JumpOff said:
Yes - I stand corrected - I often confuse the lables for these groups. Labels often don't make any sense to me anyway. I am speaking of the group that owns their own home and makes their monthly payments (barely), - but has been trained to fear slipping down and to envy those above. Is this called the lower middle class? Socrates refers to these folks as the ones who keep the treadmill going...
Not everybody who is on a treadmill conforms to class structure.
There are different treadmills for differnt people, some make treadmills of their own making and relentlessly strive to go up and up by working all the hours that god sends, by taking on heavier and heavier committments, and the final target is lost because the very excercise of seeking to attain becomes the raison d'etre itself. These people are workaholics.
They are to be found in the professions, mainly, sometimes in the arts. They are the victims of broken marriages, dysfunctional relationships, and many end up leading fundamentally unhappy lives owing to all their energies being diverted and concentrated on achieving material gain, which when achieved for them is a pyrrhic victory.
Typical Habitat : Capital Cities.
Another category of treadmill is what is classed as "the company man". The company man is obsessed with beavering away at his job, and places his job first in his scale of priorities, including friends, neighbours, relatives, children, wives, so that no one or anything matters except "the job". This individual is so obsessed that he fails to notice how it is that the infrastructure of family and friends and relatives and ordinary life we all take for granted as normal has crumbled as a consequence of his dereliction of attention owing to his obsession and persistence with his "job". This is the type of individual who volunteers to work on a weekend, whether paid or unpaid, who waddles about heaving a heavy briefcase full of papers that he takes home every night, (because the office hours are not long enough, because there is no one to do it, because he can do it better, because he will be noticed and given a better job, and so on., ) He is the individual you see on trains late in the evening on the way home, worrying and fretting, surrounded by papers, the calculator, the mobile phone that keeps on ringing, this is the compulsive, driven executive, prime candidate for a heart attack, and the first, to his anger, to be made redundant at the first reshuffle.

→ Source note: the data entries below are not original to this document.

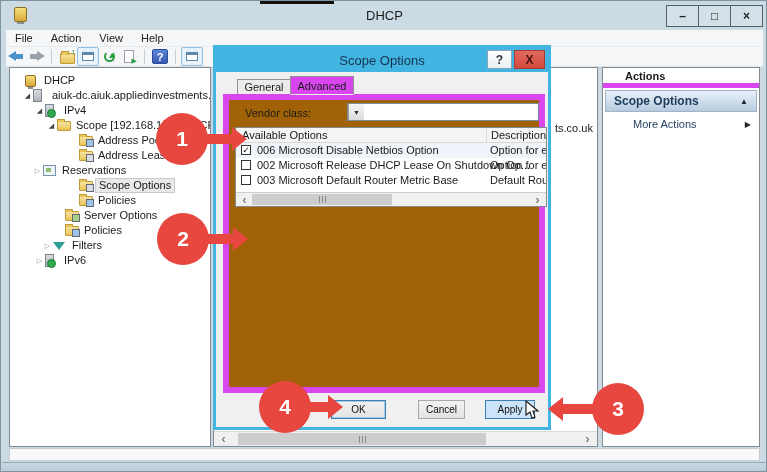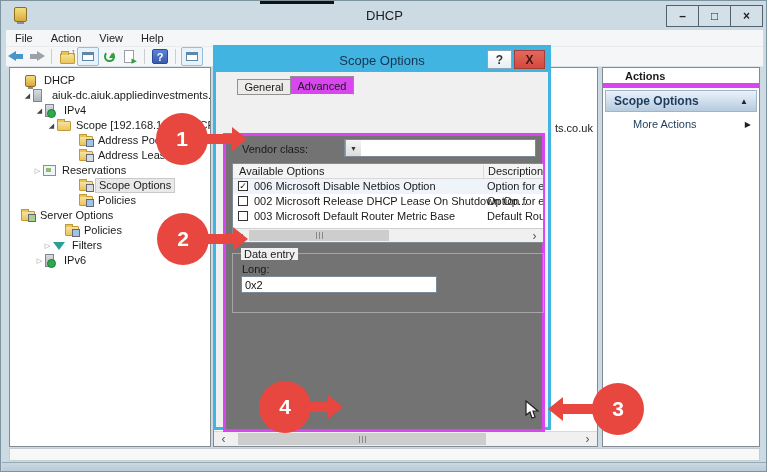--- a/index.html
+++ b/index.html
@@ -113,7 +113,7 @@
   .tab { position:absolute; border:1px solid #919191; background:#d946ef; display:flex; align-items:center; justify-content:center; font-size:11px; }
   .tab.inactive { left:21px; top:7px; width:54px; height:16px; background:#ecebe9; z-index:1; }
   .tab.active { left:74px; top:4px; width:64px; height:19px; border-bottom:1px solid #f0f0f0; z-index:3; }
-  .tab-page { position:absolute; left:7px; top:22px; width:322px; height:299px; border:3px solid #d946ef; background:#737373; z-index:2;margin-top:39px; }
+  .tab-page { position:absolute; left:7px; top:22px; width:322px; height:299px; border:6px solid #d946ef; background:#a16207; z-index:2; }
 
   .vendor-label { position:absolute; left:16px; top:7px; }
   .vendor-combo { position:absolute; left:118px; top:3px; width:192px; height:18px; background:#fff; border:1px solid #7a8a99;

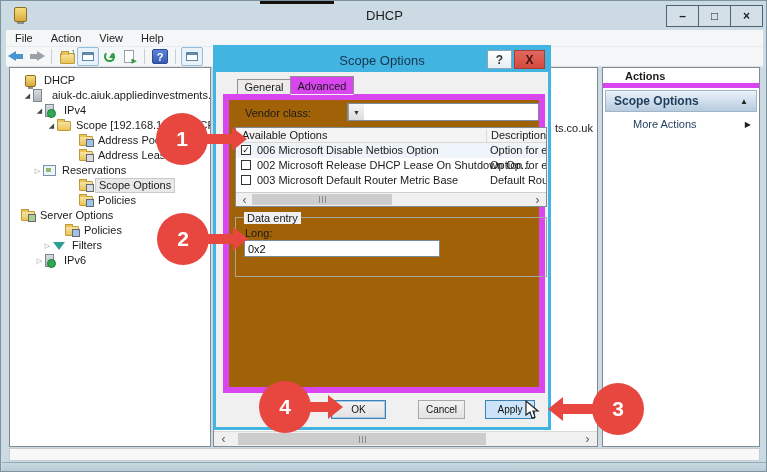--- a/index.html
+++ b/index.html
@@ -276,7 +276,7 @@
           </span>
         <span class="tlabel">Policies</span>
       </div>
-      <div class="trow" style="">
+      <div class="trow" style="padding-left:44px">
         <span class="exp"></span>
         <span class="tico">
             <span class="i-folder badge-green"></span>

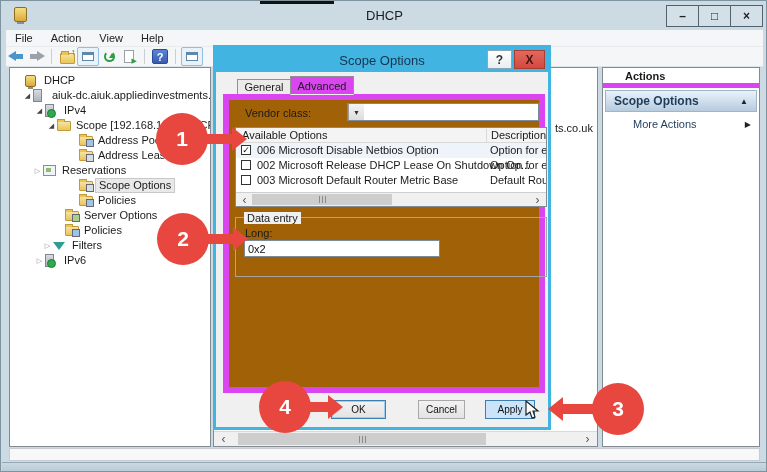--- a/index.html
+++ b/index.html
@@ -387,11 +387,6 @@
           </div>
         </div>
 
-        <div class="fieldset">
-          <span class="legend">Data entry</span>
-          <span class="long-label">Long:</span>
-          <input class="long-input" type="text" value="0x2" style="">
-        </div>
       </div>
 
       <div class="btn btn-ok">OK</div>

( Typical Habitat: Leafy Suburbia )
Another category of treadmill is that of what is classed as "underrated". This is the individual who is conciencious, decent , loyal, hardworking, honest, but is never noticed or promoted because what he is doing is absolutely reliable and there is hidden vested interest that he should be kept at it as there is not anyone in the immediate vicinity who could do it better or more consciencously than he, and besides, the salary is not that great. He becomes a victim of his own success, which is to be totally reliable and compliant. It is not until it is too late that he realises his own potential and by that time ageism has overcome his possibilities within the frame he occupies. (Habitat : Possibly Bachelor Flat)
Another is that of the "high flyer". This creature is a wonder to observe. He will do anything for money. he is prepared at the drop of a hat to fly round the world to bring back an acorn, just to show off and please his boss. He is the worst type of individual to encounter in the workplace because he has no morals whatsoever, the object of the excercise is to chase money by whatever means. Colleagues are there to be used, trampled upon, double crossed, anything, absolutely anything, just to get ahead and have a bigger car, and a better house, and membership of a better golf club (networking, you know, nudge nudge., ) and so on. ( Typical Habitat : Ostentatious Detatched Residence)
I mean, I could write a book on this topic alone. No, to be on a treadmill does not necessarily imply working class, or middle class or aristocracy or otherwise it means that the individual is not free, owing to a daily obligation or commitment that is systematic. He is therefore not in control of his own use of time in a flexible context , mainly but there are other considerations.